Jae-La is 16mo old 42# APBT and I have started her on weight pull. This little girl loves to pull and has a heart for it.
A few months back she hurt her leg she slightly pulled a tendon and I thought she was done with weight pull. I thought that was it no more of that. For a month and half almost two months I had her in the house massaging her leg, no workouts and just letting her chill. It was so hard because she is an energizer bunny.. Finally three weeks ago I started all over with her training hopeing that everything would be back to normal. This past weekend she competed in weight pull.

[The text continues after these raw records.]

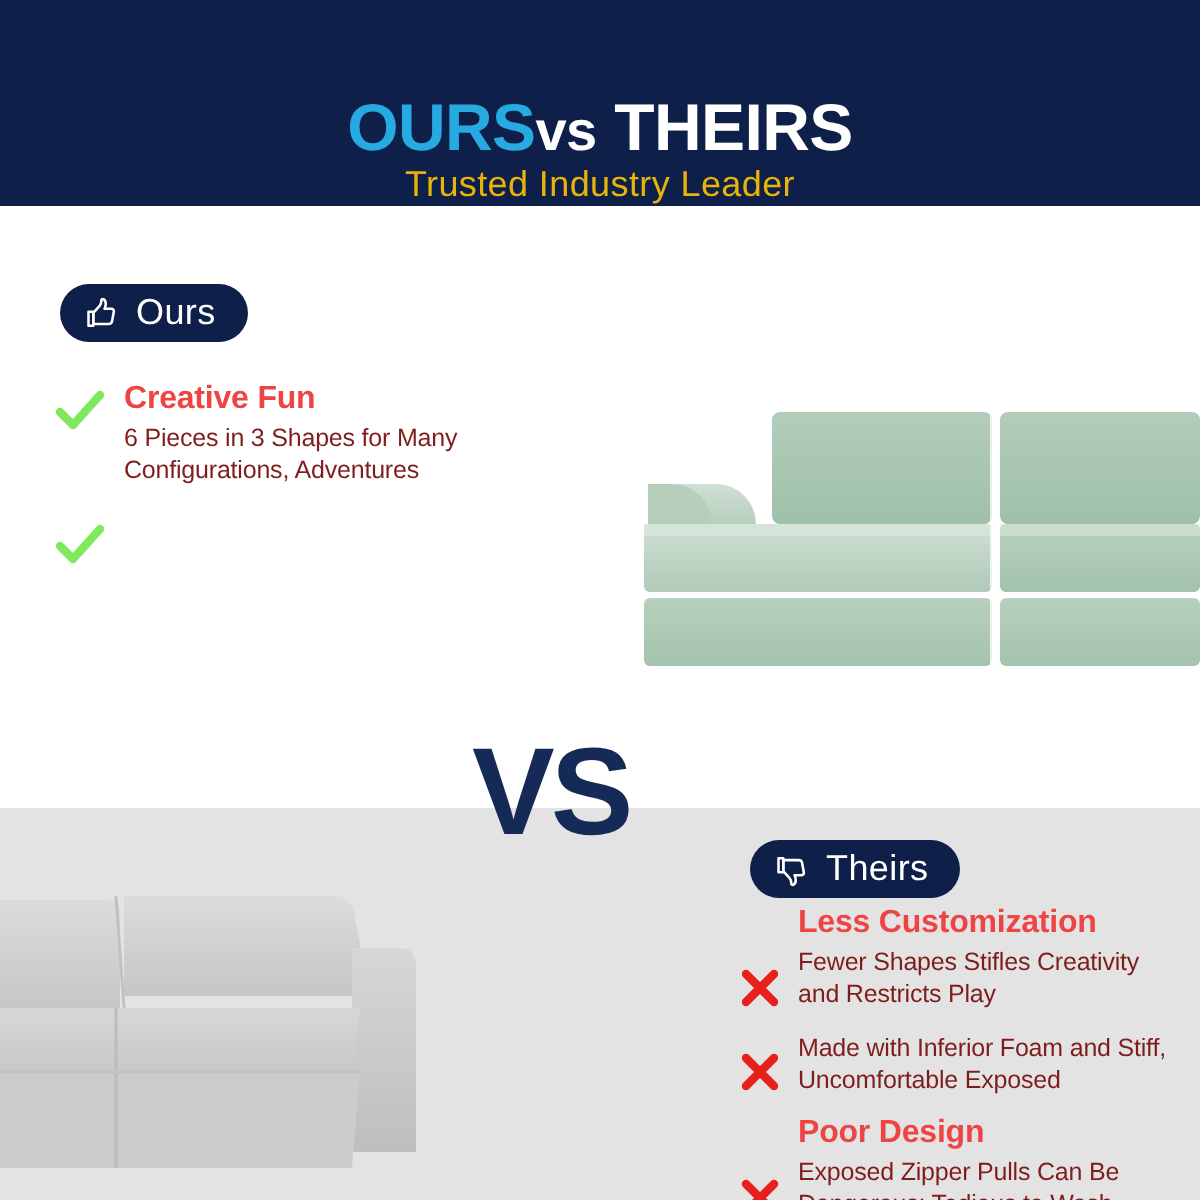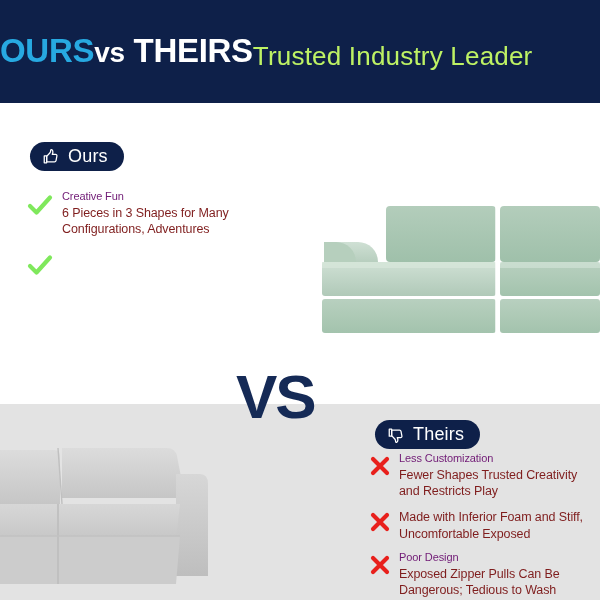--- a/index.html
+++ b/index.html
@@ -16,8 +16,8 @@
   .header {
     position:absolute; left:0; top:0; width:600px; height:103px;
     background:#0e2049;
-    display:flex; flex-direction:row;
-    align-items:center; justify-content:flex-start;
+    display:flex; flex-direction:column;
+    align-items:center; justify-content:flex-end;
   }
   .header-title {
     font-size:33px; font-weight:bold; letter-spacing:-0.3px;

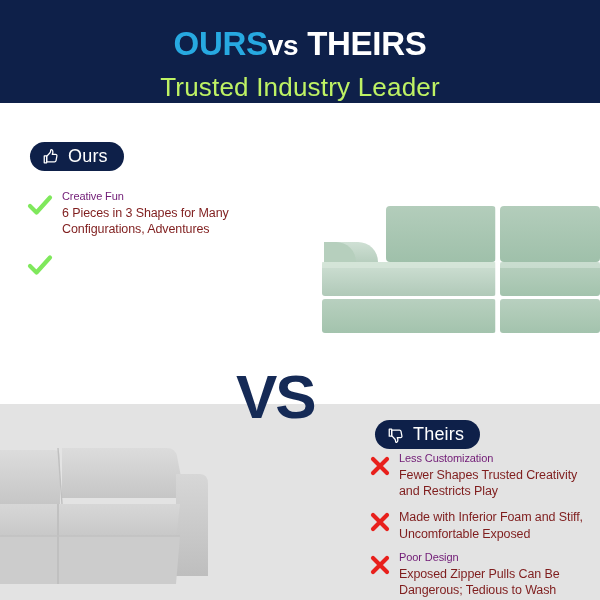--- a/index.html
+++ b/index.html
@@ -27,8 +27,8 @@
   .t-vs { color:#ffffff; font-size:28px; }
   .t-theirs { color:#ffffff; }
   .header-sub {
-    color:#bef264; font-size:26px; font-weight:400;
-    margin-top:10px; letter-spacing:0.2px; white-space:nowrap;
+    color:#eab308; font-size:18px; font-weight:400;
+    margin-top:0; letter-spacing:0.2px; white-space:nowrap;
   }
 
   

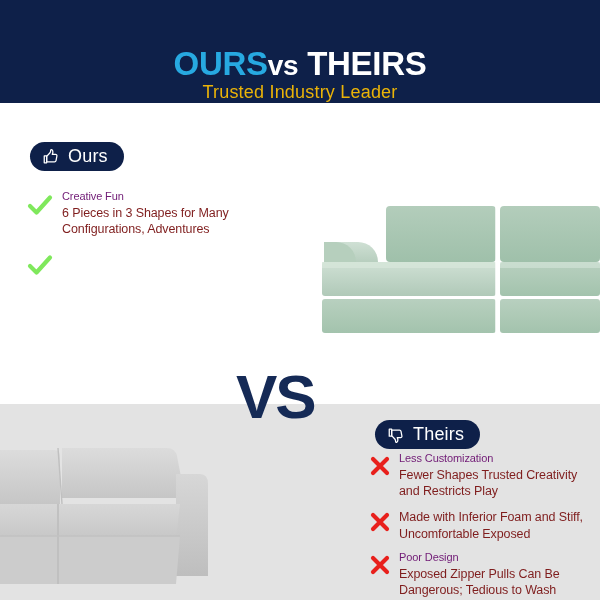--- a/index.html
+++ b/index.html
@@ -63,7 +63,7 @@
   .flist-theirs .fmark { width:24px; height:24px; margin-right:7px; margin-top:2px; }
   .ftext { flex:1 1 auto; }
   .ftitle {
-    color:#701a75; font-weight:normal; font-size:11px;
+    color:#ef4444; font-weight:bold; font-size:16px;
     line-height:1.25; letter-spacing:-0.1px;
   }
   .fdesc {

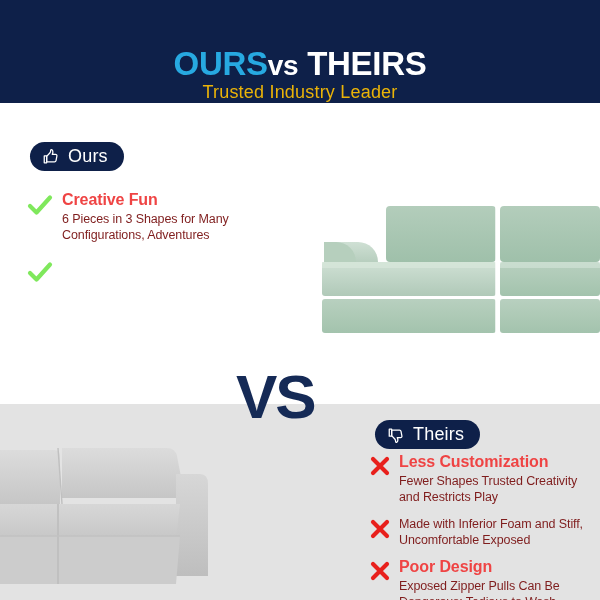--- a/index.html
+++ b/index.html
@@ -58,7 +58,7 @@
   .flist-theirs { left:368px; top:452px; width:225px; }
 
   .fitem { display:flex; align-items:flex-start; margin-bottom:13px; }
-  .flist-theirs .fitem { margin-bottom:9px; }
+  .flist-theirs .fitem { margin-bottom:9px;align-items:flex-end; }
   .fmark { flex:0 0 auto; width:28px; height:28px; margin-right:8px; margin-top:1px; }
   .flist-theirs .fmark { width:24px; height:24px; margin-right:7px; margin-top:2px; }
   .ftext { flex:1 1 auto; }

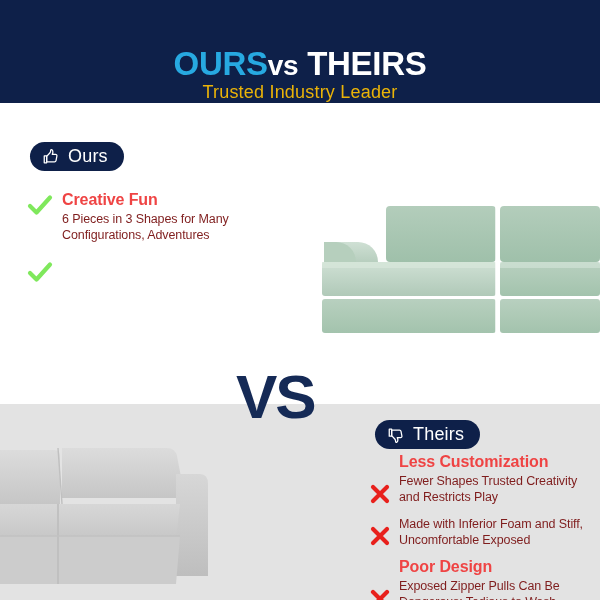--- a/index.html
+++ b/index.html
@@ -212,7 +212,7 @@
       </svg>
       <div class="ftext">
         <div class="ftitle">Less Customization</div>
-        <div class="fdesc">Fewer Shapes Trusted Creativity and Restricts Play</div>
+        <div class="fdesc">Fewer Shapes Stifles Creativity and Restricts Play</div>
       </div>
     </div>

Well this little girl did an outstanding job...She received her 1st place gold medal in her class I couldn't have asked more from her, she pulled 610lbs 14x her weight..

























I just wanted to share..


----------



## Rexandbaby (Aug 4, 2008)

She looks like she was really enjoying herself,and she looks so proud!


----------



## apbtproud (Aug 22, 2008)

Oh she loves it, always waggin that tail and she knew she won..


----------



## BabyHusky (Jul 21, 2008)

aww thats adorable. congrats to you and your pup!!!!!


----------



## Apdfranklin (Jun 23, 2008)

She looks like she is loving it.....


----------



## Catahoulagirl (Aug 22, 2008)

GREAT JOB Jae-La! Congrats Jennet, I know how hard it was for you to think she would out of WP. Great comeback kiddo!


----------



## apbtproud (Aug 22, 2008)

Thanks, Yeah I love WP and so does she it would have been sad if she wouldn't continue..


----------